In the United States, potatoes are the second most consumed item, just behind rice. But when potatoes are thin sliced, fried and salted, they go from being the number two consumed food to the number one snack food of choice.
George Crum, also known as George Speck, was born in 1824 in Saratoga Springs, New York to a Native American mother and African American father. When he was a young man, Crum worked as a guide in the Adirondack Mountains and an a Native American trader. Eventually however, he realized he had an exceptional ability to cook, and the culinary arts was his calling.
By the summer of 1853, Crum found himself as the head chef at one of Saratoga Spring’s fanciest restaraunts, the Moon Lake Lodge resort, where like many other places, French fries was a famous staple of the menu.
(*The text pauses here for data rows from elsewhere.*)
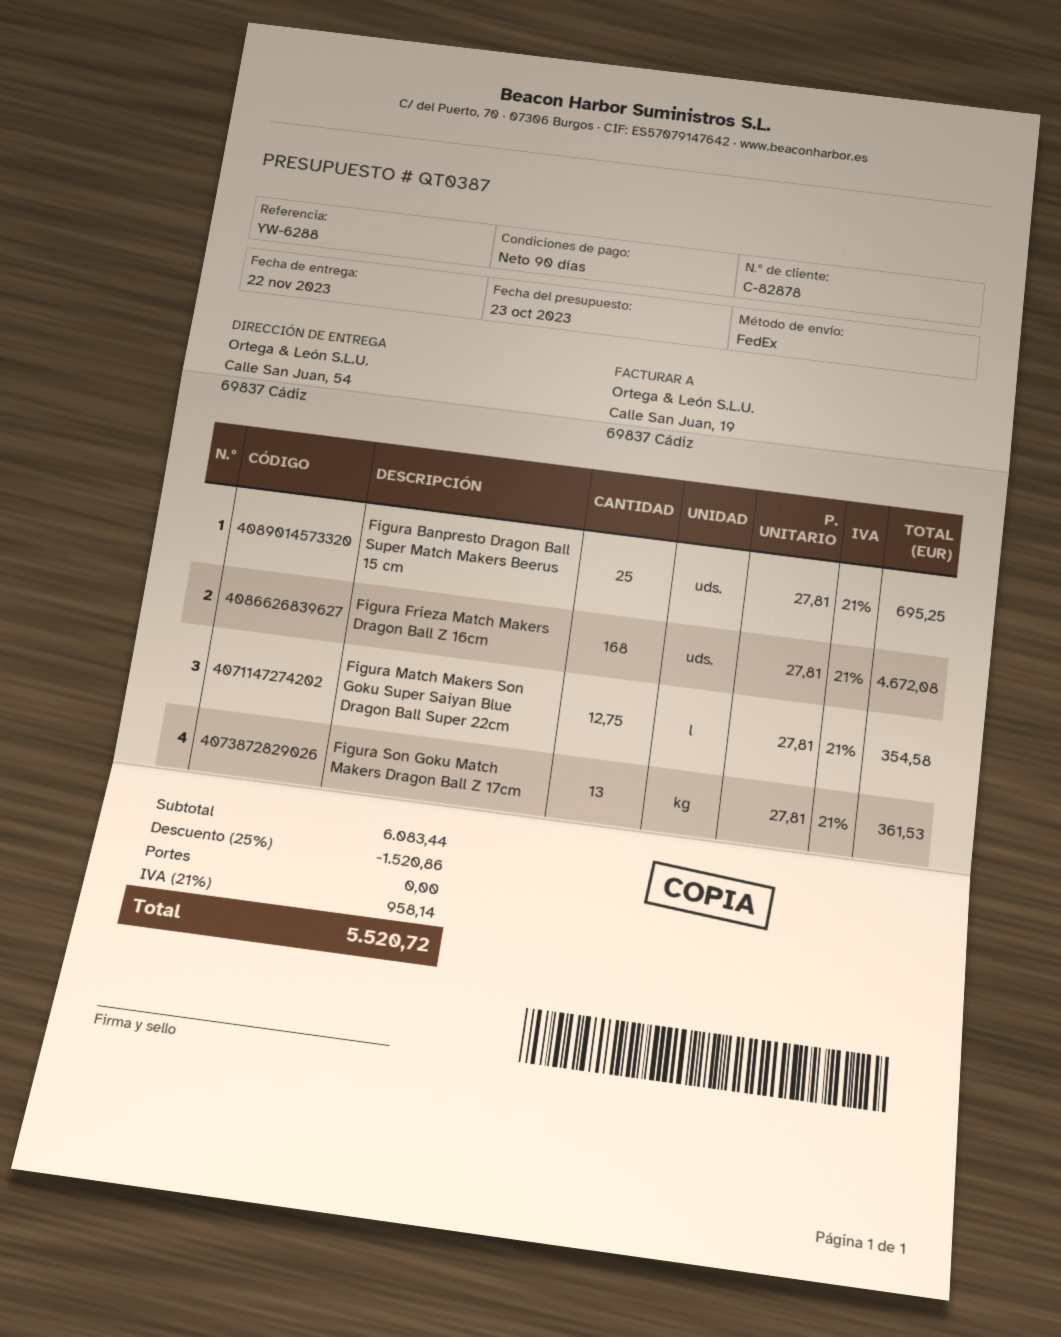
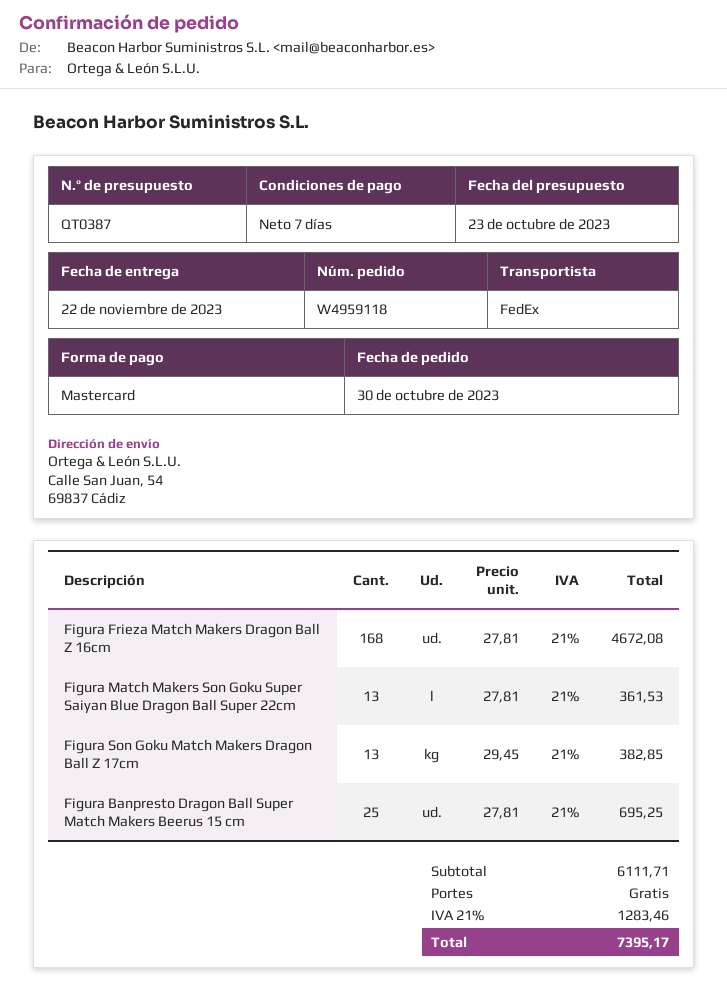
payment terms: 90 days -> 7 days
Figura Match Makers Son Goku Super Saiyan Blue Dragon Ball Super 22cm: 12.75 x 27.81 = 354.58 -> 13 x 27.81 = 361.53
Figura Son Goku Match Makers Dragon Ball Z 17cm: 13 x 27.81 = 361.53 -> 13 x 29.45 = 382.85
subtotal: 6083.44 -> 6111.71
discount: 25% = 1520.86 -> none
tax: 21% = 958.14 -> 21% = 1283.46
total: 5520.72 -> 7395.17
Though Crum could make French fries, his specialties were really in his seasoned preparation of wild game like venison and duck, with him not afraid to push the envelope and really experiment with flavors and pairings in the kitchen.
In 1853, Crum was in the Moon Lake kitchen creating his famous French fries for a patron. Well apparently, the diner wasn’t happy with way his fries were cut, and sent them back asking for them to be cut thinner. Crum obliged, and cut them thinner. The diner STILL wasn’t happy, claiming the fries were too soggy, and sent the fries back again. According to legend, Crum was a bit more then perturbed and purposefully sliced the new batch of potatoes as thin as he possibly could, and then purposefully fried them as hard and as crunchy as possible. To top the new batch off, he salted them about as heavily as he could and served it up. Crum, despite his reputation for such amazing cuisine, tried to sabotage his own client. But, to Crum’s surprise, the diner LOVED this new creation, and with his new hit… a new snack was born.
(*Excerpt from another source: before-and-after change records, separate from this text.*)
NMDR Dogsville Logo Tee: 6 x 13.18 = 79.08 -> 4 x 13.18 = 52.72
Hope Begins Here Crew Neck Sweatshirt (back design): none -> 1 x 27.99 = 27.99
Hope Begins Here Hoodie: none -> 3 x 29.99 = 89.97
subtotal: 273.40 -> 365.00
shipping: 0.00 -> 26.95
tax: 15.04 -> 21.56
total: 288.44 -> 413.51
By 1860, Crum had ventured to open his own restaurant in Malta, New York, invariably called “Crum’s House”. Crum’s restaurant was in ridiculously high demand among tourists to the Saratoga Springs area, and even the wealthy seasonal residents of the area. According to diners, “his prices were that of the fashionable high end New York City restaurants, but the food and service were more than worth it, with everything possible raised on his own small farm, and even his farm got his personal attention whenever he could manage to handle both.” The famed Commodore Cornelius Vanderbilt once was obligated to wait over an hour and a half for a meal.”
Though United States’ patent law was created with color-blind language to foster and encourage innovation, the patent system consistently excluded these inventors from their due recognition. Because of these uphill battle in getting a patent, George Crum never even attempted to patent his potato chips, or the process for their creation. Eventually potato chips were being mass produced without him receiving any credit. Today, Americans alone consume about 1.5 billion pounds of potato chips each year.
George Crum died at the age of 90 in 1914; but his potato chips will forever live on.